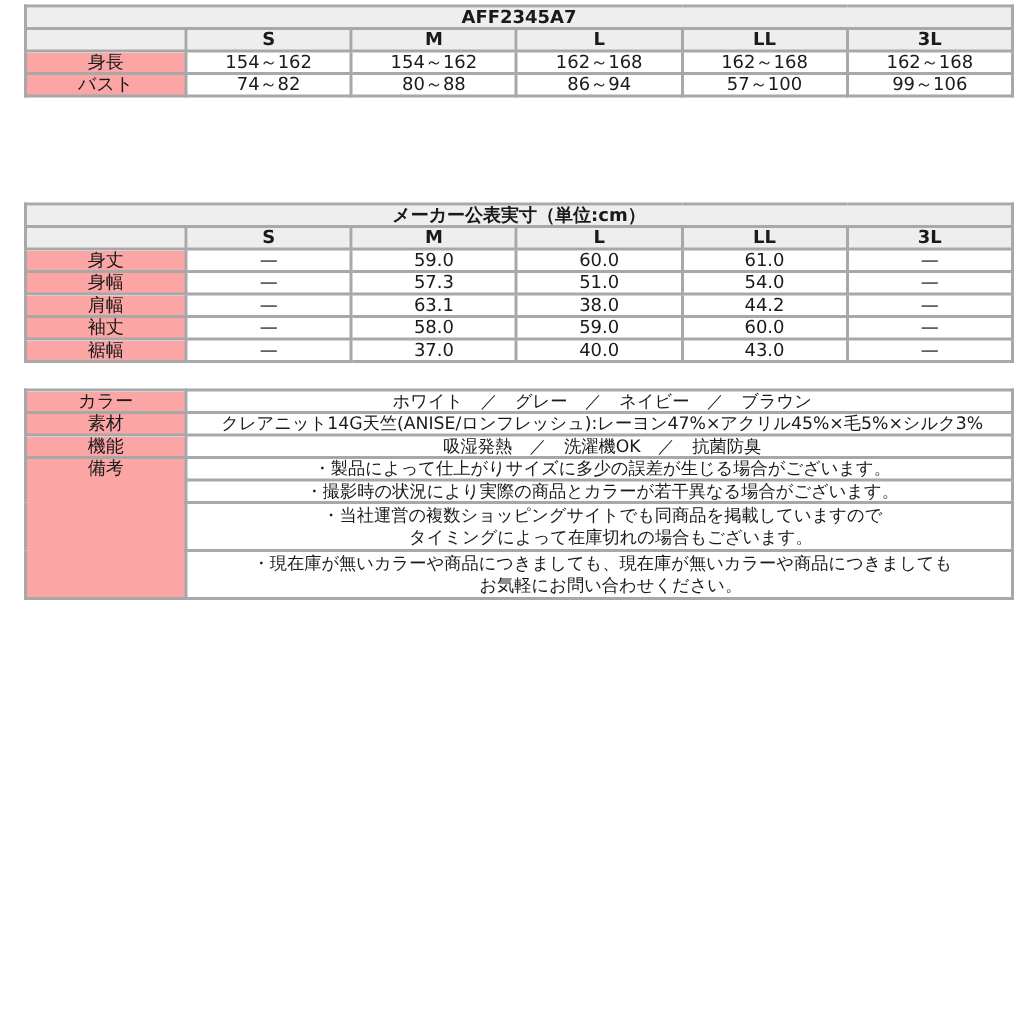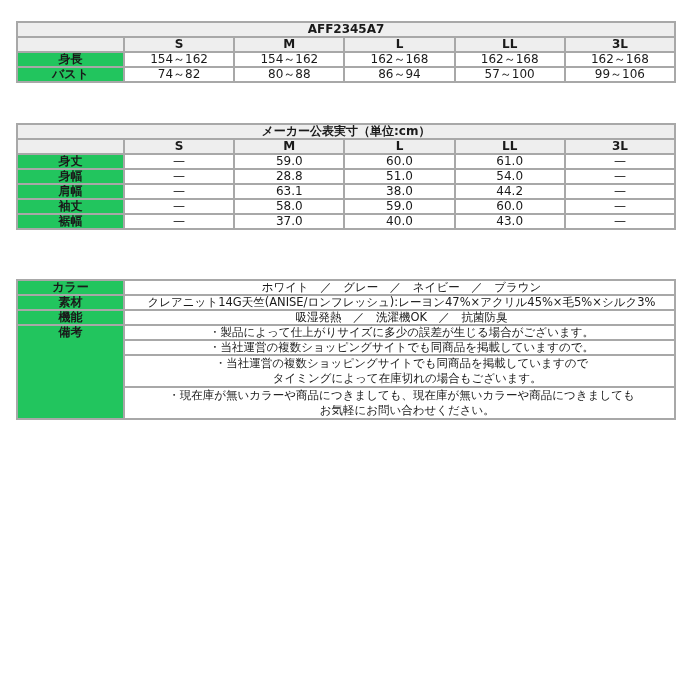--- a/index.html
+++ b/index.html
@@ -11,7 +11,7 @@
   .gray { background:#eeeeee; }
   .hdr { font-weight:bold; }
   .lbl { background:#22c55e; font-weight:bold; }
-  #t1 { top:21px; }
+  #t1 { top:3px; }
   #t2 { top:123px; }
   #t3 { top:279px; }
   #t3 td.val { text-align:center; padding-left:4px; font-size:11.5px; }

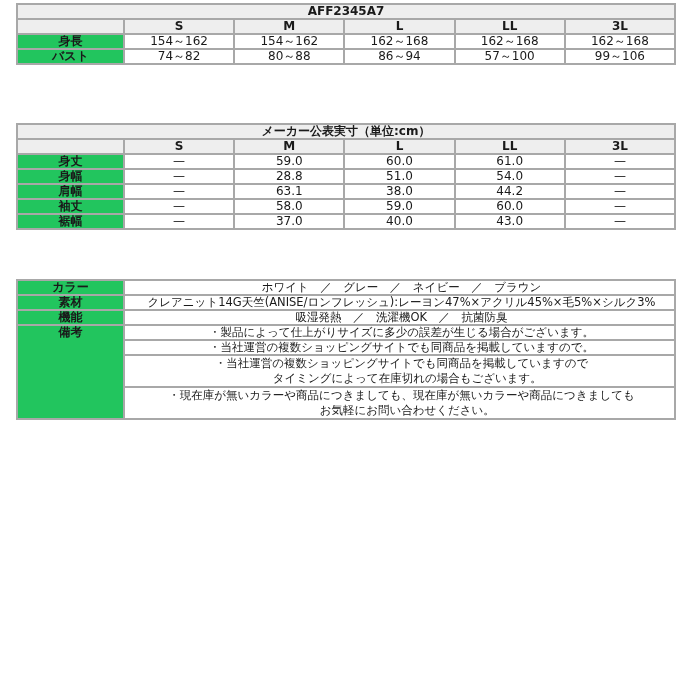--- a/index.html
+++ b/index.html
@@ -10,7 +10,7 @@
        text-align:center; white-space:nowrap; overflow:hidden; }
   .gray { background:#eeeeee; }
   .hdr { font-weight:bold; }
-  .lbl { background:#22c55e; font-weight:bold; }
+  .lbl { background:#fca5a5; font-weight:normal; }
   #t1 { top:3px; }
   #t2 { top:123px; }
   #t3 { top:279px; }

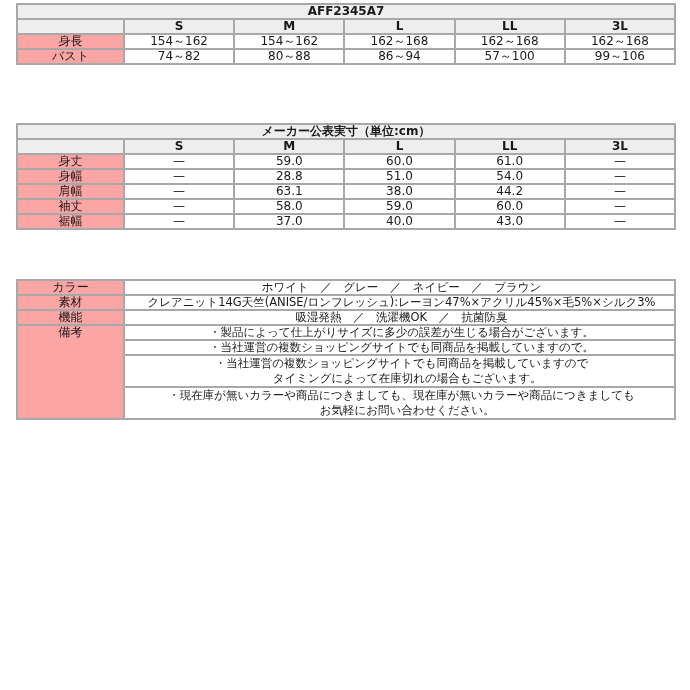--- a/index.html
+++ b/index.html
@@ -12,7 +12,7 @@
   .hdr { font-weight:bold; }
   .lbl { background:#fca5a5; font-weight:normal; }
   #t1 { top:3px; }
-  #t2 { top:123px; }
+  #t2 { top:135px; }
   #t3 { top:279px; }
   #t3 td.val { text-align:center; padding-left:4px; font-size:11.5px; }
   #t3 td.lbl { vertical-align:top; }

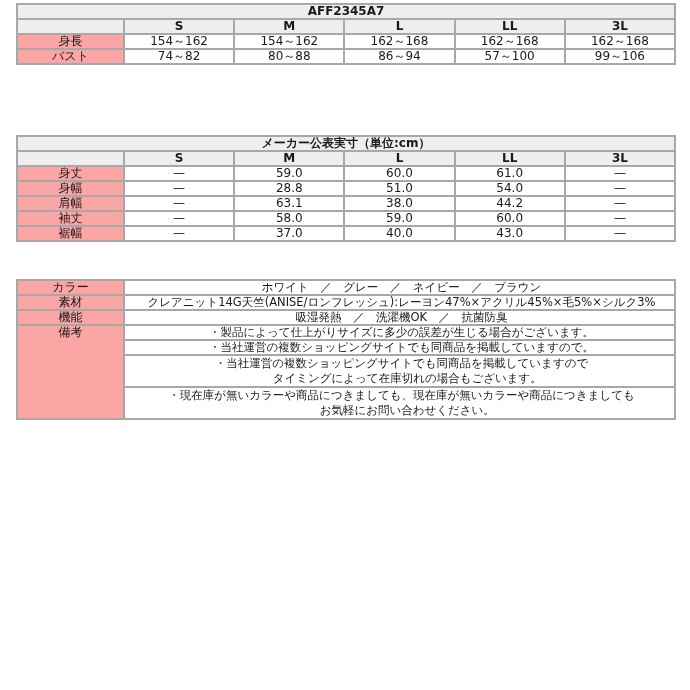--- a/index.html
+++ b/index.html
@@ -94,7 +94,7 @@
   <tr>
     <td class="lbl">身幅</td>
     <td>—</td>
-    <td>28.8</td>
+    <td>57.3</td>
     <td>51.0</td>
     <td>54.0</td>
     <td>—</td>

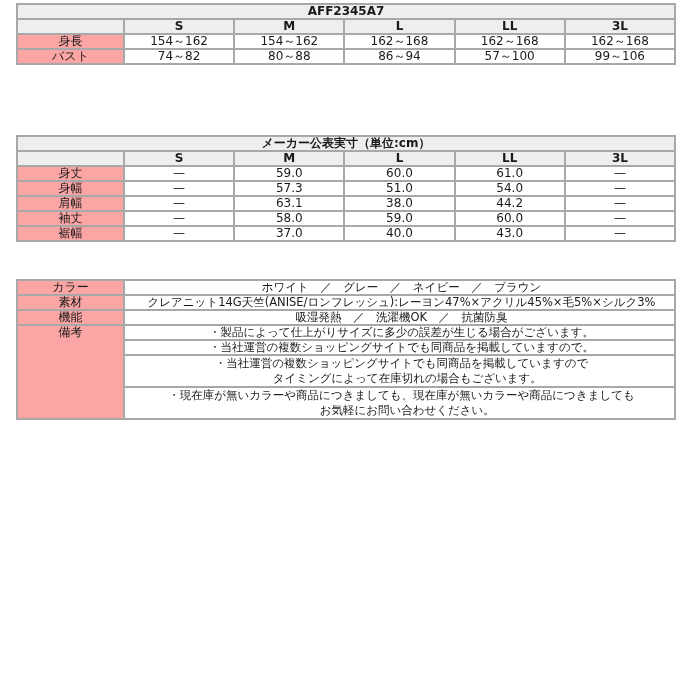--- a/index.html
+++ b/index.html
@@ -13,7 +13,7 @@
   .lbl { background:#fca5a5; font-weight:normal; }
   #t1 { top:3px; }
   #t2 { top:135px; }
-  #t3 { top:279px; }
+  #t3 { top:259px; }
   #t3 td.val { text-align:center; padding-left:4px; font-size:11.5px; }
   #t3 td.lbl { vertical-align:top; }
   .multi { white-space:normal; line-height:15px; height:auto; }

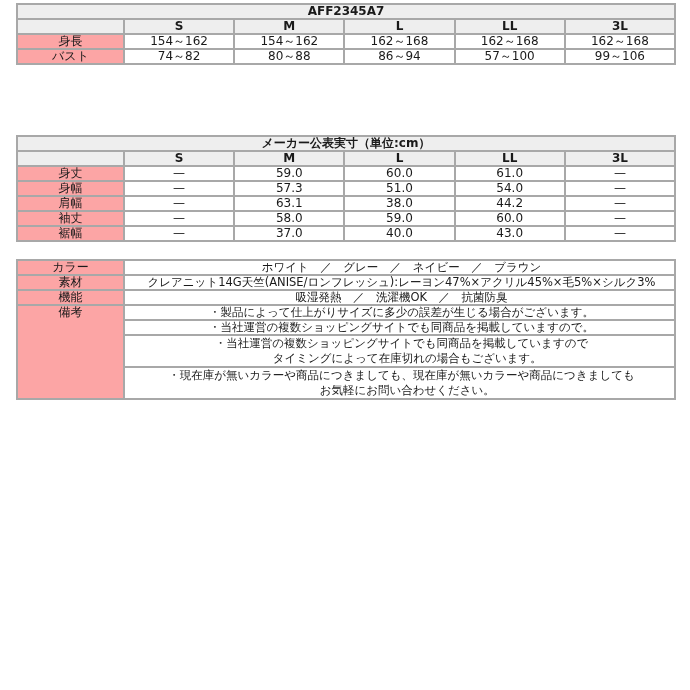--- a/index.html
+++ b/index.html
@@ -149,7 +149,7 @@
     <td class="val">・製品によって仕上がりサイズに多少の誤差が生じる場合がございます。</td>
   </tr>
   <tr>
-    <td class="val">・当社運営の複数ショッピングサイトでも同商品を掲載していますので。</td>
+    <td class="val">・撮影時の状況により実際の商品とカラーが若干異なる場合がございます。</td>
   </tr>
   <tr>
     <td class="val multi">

***

> **Work required**:
Set down the records exactly, without the pictures.

> **Problem solution**:
--- a/index.html
+++ b/index.html
@@ -11,7 +11,7 @@
   .gray { background:#eeeeee; }
   .hdr { font-weight:bold; }
   .lbl { background:#22c55e; font-weight:bold; }
-  #t1 { top:21px; }
+  #t1 { top:3px; }
   #t2 { top:123px; }
   #t3 { top:279px; }
   #t3 td.val { text-align:center; padding-left:4px; font-size:11.5px; }

--- a/index.html
+++ b/index.html
@@ -10,7 +10,7 @@
        text-align:center; white-space:nowrap; overflow:hidden; }
   .gray { background:#eeeeee; }
   .hdr { font-weight:bold; }
-  .lbl { background:#22c55e; font-weight:bold; }
+  .lbl { background:#fca5a5; font-weight:normal; }
   #t1 { top:3px; }
   #t2 { top:123px; }
   #t3 { top:279px; }

--- a/index.html
+++ b/index.html
@@ -12,7 +12,7 @@
   .hdr { font-weight:bold; }
   .lbl { background:#fca5a5; font-weight:normal; }
   #t1 { top:3px; }
-  #t2 { top:123px; }
+  #t2 { top:135px; }
   #t3 { top:279px; }
   #t3 td.val { text-align:center; padding-left:4px; font-size:11.5px; }
   #t3 td.lbl { vertical-align:top; }

--- a/index.html
+++ b/index.html
@@ -94,7 +94,7 @@
   <tr>
     <td class="lbl">身幅</td>
     <td>—</td>
-    <td>28.8</td>
+    <td>57.3</td>
     <td>51.0</td>
     <td>54.0</td>
     <td>—</td>

--- a/index.html
+++ b/index.html
@@ -13,7 +13,7 @@
   .lbl { background:#fca5a5; font-weight:normal; }
   #t1 { top:3px; }
   #t2 { top:135px; }
-  #t3 { top:279px; }
+  #t3 { top:259px; }
   #t3 td.val { text-align:center; padding-left:4px; font-size:11.5px; }
   #t3 td.lbl { vertical-align:top; }
   .multi { white-space:normal; line-height:15px; height:auto; }

--- a/index.html
+++ b/index.html
@@ -149,7 +149,7 @@
     <td class="val">・製品によって仕上がりサイズに多少の誤差が生じる場合がございます。</td>
   </tr>
   <tr>
-    <td class="val">・当社運営の複数ショッピングサイトでも同商品を掲載していますので。</td>
+    <td class="val">・撮影時の状況により実際の商品とカラーが若干異なる場合がございます。</td>
   </tr>
   <tr>
     <td class="val multi">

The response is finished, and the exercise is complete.